Twist, as a highly conserved transcription factor with a size of approximately 21 kDa, and which was originally found in Drosophila in 1987,1,2 plays critical roles in the early development of mesoderm formation and the regulation of morphogenesis movement during gastrulation activating N-cadherin expression.35 Twist is a member of the basic helix–loop–helix protein family (bHLH).1,6 This protein encompasses a conserved bHLH (basic helix–loop–helix) motif which consists of two α-helices disassociated by an interhelical loop, as well as an interaction domain called the “Twist box”.1,7 The function of the α-helix is to form dimers, which leads to the production of a bipartite DNA-binding domain that binds to E-boxes (CANNTG), acting as either transcription inhibitors or activators.

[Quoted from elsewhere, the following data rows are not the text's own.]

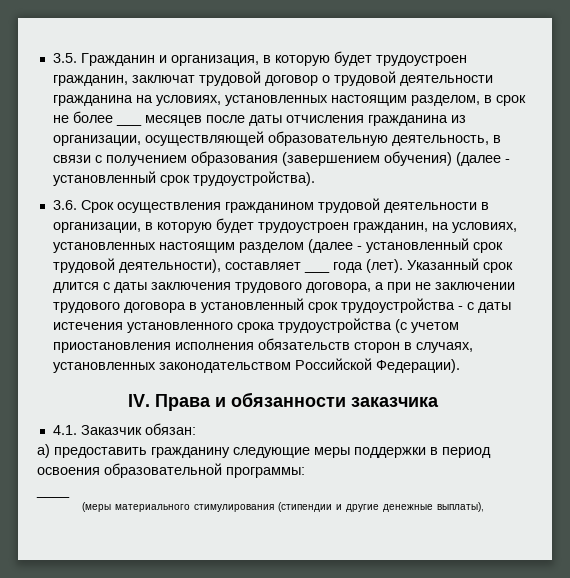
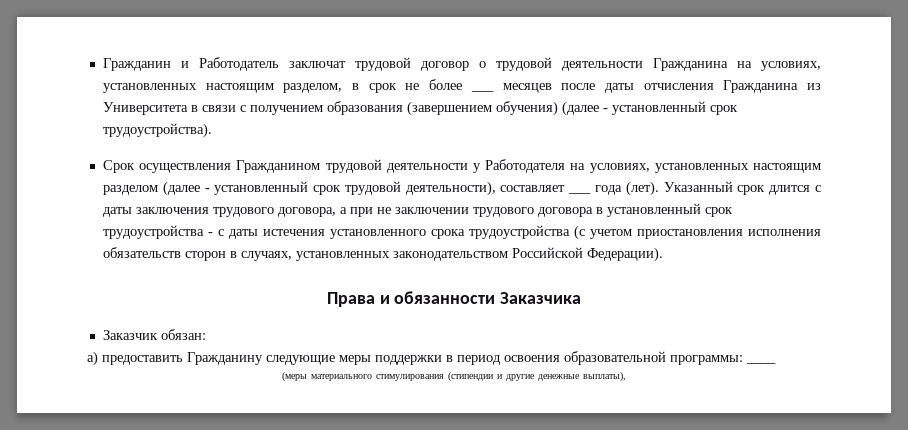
- 3.5. Гражданин и организация, в которую будет трудоустроен гражданин, заключат трудовой договор о трудовой деятельности гражданина на условиях, установленных настоящим разделом, в срок не более ___ месяцев после даты отчисления гражданина из организации, осуществляющей образовательную деятельность, в связи с получением образования (завершением обучения) (далее - установленный срок трудоустройства).
+ Гражданин и Работодатель заключат трудовой договор о трудовой деятельности Гражданина на условиях, установленных настоящим разделом, в срок не более ___ месяцев после даты отчисления Гражданина из Университета в связи с получением образования (завершением обучения) (далее - установленный срок трудоустройства).
- 3.6. Срок осуществления гражданином трудовой деятельности в организации, в которую будет трудоустроен гражданин, на условиях, установленных настоящим разделом (далее - установленный срок трудовой деятельности), составляет ___ года (лет).
+ Срок осуществления Гражданином трудовой деятельности у Работодателя на условиях, установленных настоящим разделом (далее - установленный срок трудовой деятельности), составляет ___ года (лет).
- IV. Права и обязанности заказчика
- 4.1. Заказчик обязан:
+ Права и обязанности Заказчика
+ Заказчик обязан:
- а) предоставить гражданину следующие меры поддержки в период освоения образовательной программы:
- ____
+ а) предоставить Гражданину следующие меры поддержки в период освоения образовательной программы: ____

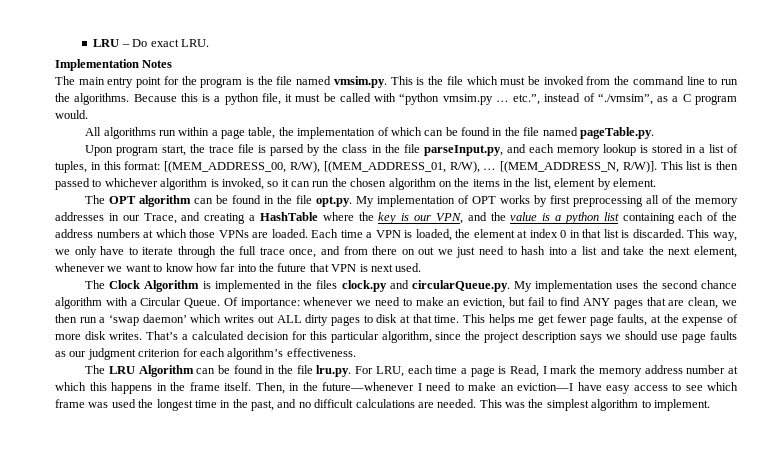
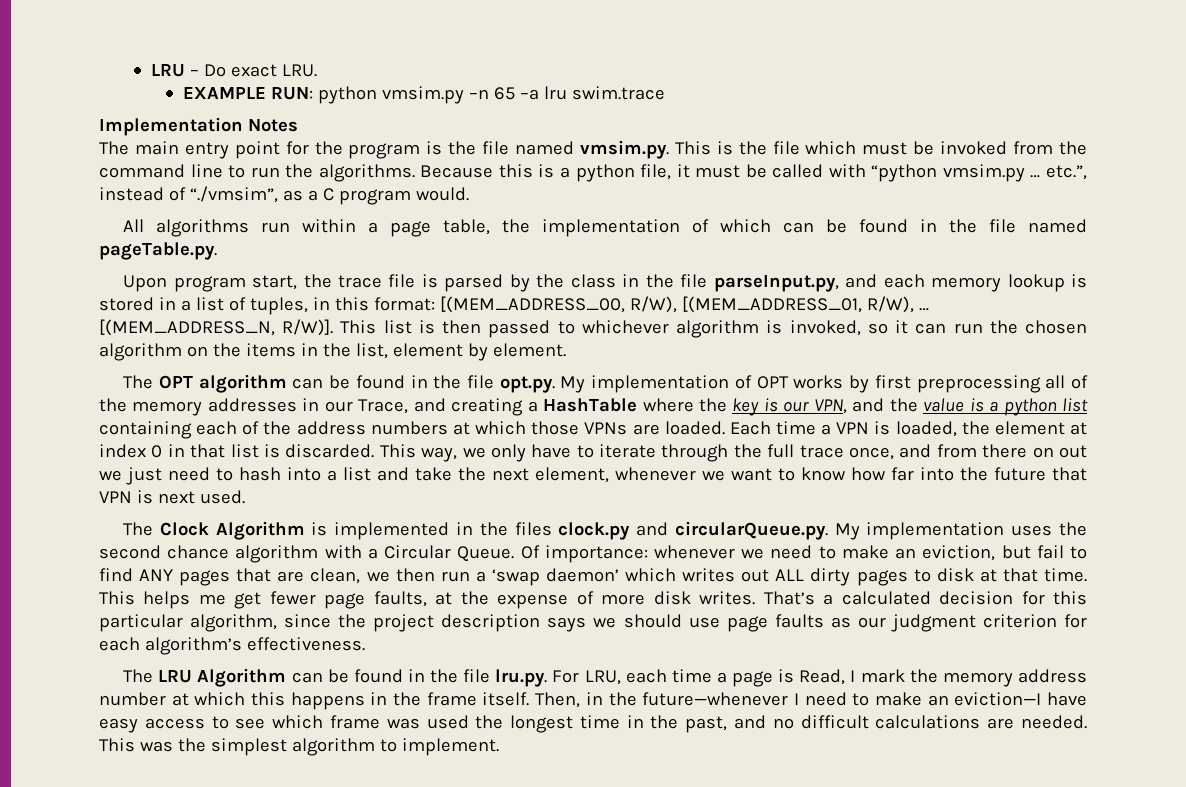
+ EXAMPLE RUN: python vmsim.py –n 65 –a lru swim.trace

Two Twist genes have been identified in vertebrate animals to date, which are encoded with 90% similarity, named Twist-1 (Twist, in brief) and Twist-2 (Dermo-1).8,9 They can both function as molecular switches to activate or suppress the target genes by direct or indirect mechanisms, such as the C-terminal of Twist encompasses a “Twist box” relevant to anti-osteogenic function. The most distinct difference between these two isoforms is that a glycine-abundant region exists in the N-terminal sequence of Twist-1, but not in Twist-2 (Fig. 1). Both proteins have been implicated in the differentiation of diverse cell lineages such as muscle, cartilage and osteogenic cells. The Twist gene (Twist 1) lies in the short arm of chromosome 7 (7p21.2). Twist comprises two exons and one intron, the first exon incorporates the entire coding region with 772 bp in length, encoding a 20.9 kDa highly conserved protein (Fig. 1).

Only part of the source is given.